Alexander McQUEEN SS25 ©vogue.com
Alexander McQUEEN FW24 ©vogue.com
McGirr’s FW24 collection stands out for its “commercial” lean—a shift from the ethos of both McQueen and Sarah Burton. With the immense challenge of “reinventing” Alexander McQueen, I was curious to see how McGirr would handle the rebellious legacy left to him.
One standout was his reinterpretation of McQueen’s iconic Bumster pants. McQueen once described these ultra-low-rise pants not as a vehicle for exposure, but as “an extension of the lower spine.”
Lee McQueen’s iconic Bumster pants, Seán McGirr’s Bumster pants SS25 ©icon-icon.com ©vogue.com
McGirr’s updated version is more restrained, wearable yet still suggestive, now designed to sit just on the hips with a modern lace detail, giving it a fresh edge. His approach suggests he’s steering the house toward accessible, wearable clothing.

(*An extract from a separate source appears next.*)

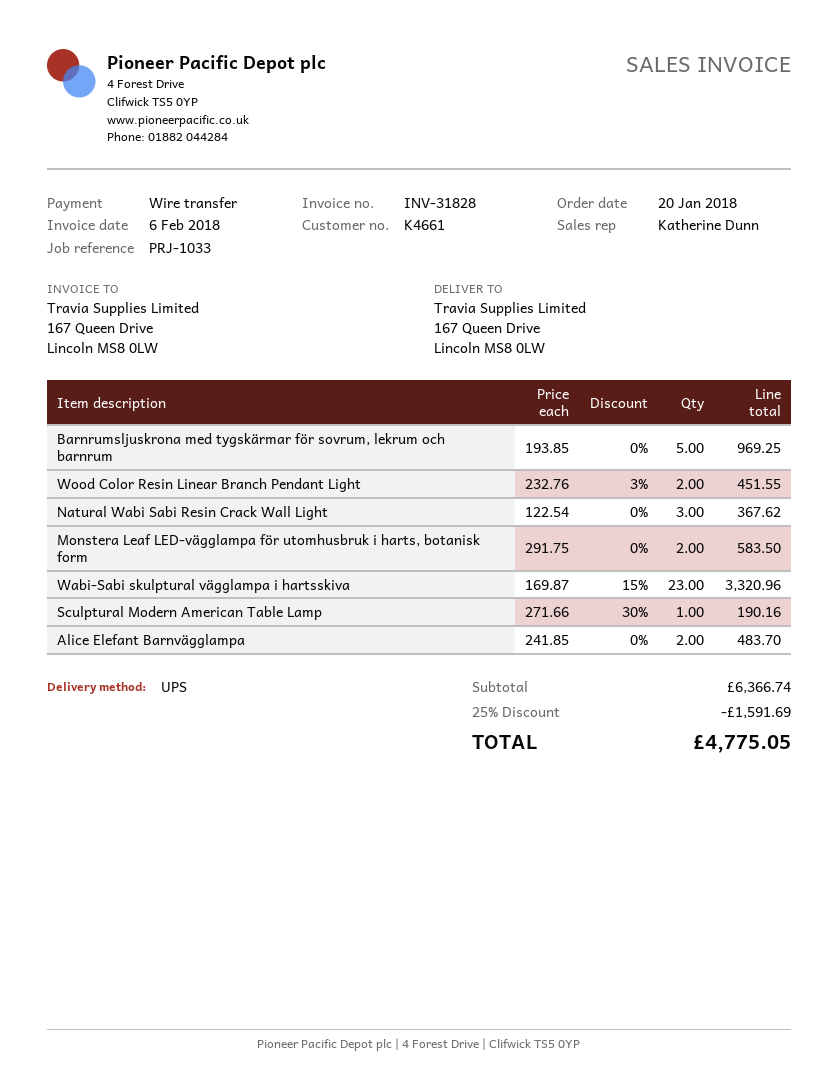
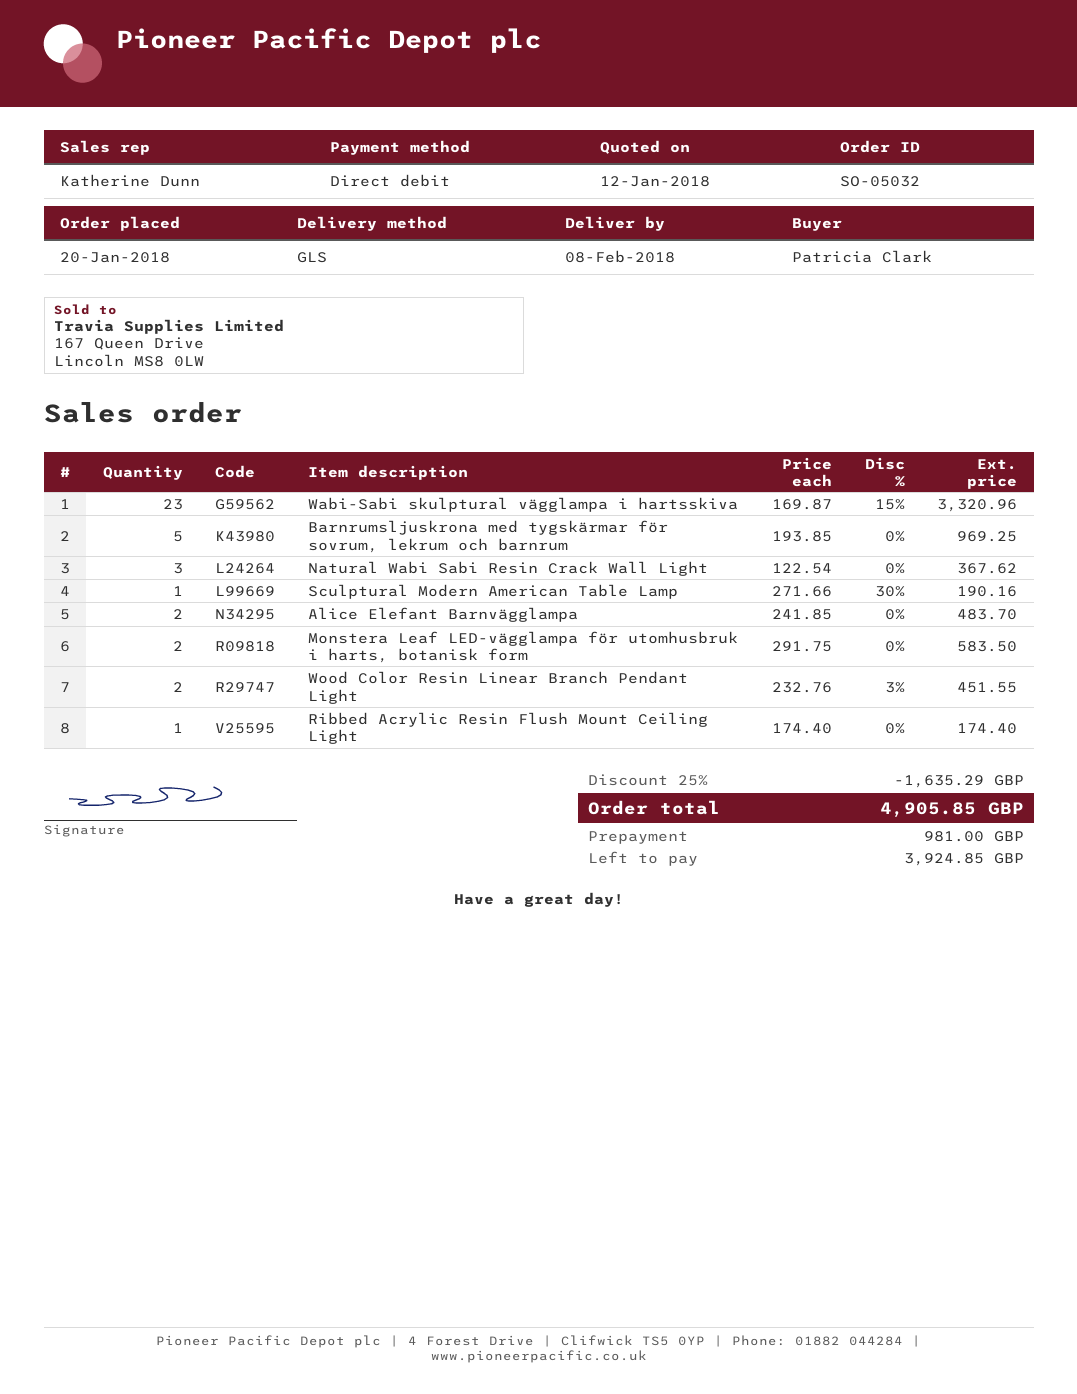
payment method: bank transfer -> direct debit
shipping method: UPS -> GLS
Ribbed Acrylic Resin Flush Mount Ceiling Light: none -> 1 x 174.40 = 174.40
discount: 25% = 1591.69 -> 25% = 1635.29
total: 4775.05 -> 4905.85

Even the pants below reflect a new commercial angle for McQueen, unseen in previous iterations. The boots, too, are relatively understated for McQueen, though metallic accents add a subtle touch that hints at a bold new path for the brand.
I’m reminded of a line from an interview with the late Lee Alexander McQueen that I once came across and still holds such power:
"The thing is not to take fashion too seriously. It's not going to cure cancer or AIDS. It’s just clothes. So don’t sit there telling me about the aesthetics of the jacket—it’s just clothes."
Editor's Review Notes: ☆☆☆
Though McGirr’s commercial direction is clear, it's uncertain if it will truly resonate with consumers. And one wonders if it will satisfy those who still long for the McQueen of the past. Yet, I have hope for McGirr. Rather than embracing the darker, gritty tones that McQueen himself was drawn to, he believes fashion should stir excitement in people, but in an optimistic way.
News of yet another creative director switch seems to reach us just as we’ve adjusted to the last. These days, it feels as though “change” itself is the priority, more than preserving the existing identity of a brand. The interplay between the familiar and the new always holds interest. So, keep an eye on the transformations creative directors bring to the fashion landscape. There’s sure to be more intrigue ahead.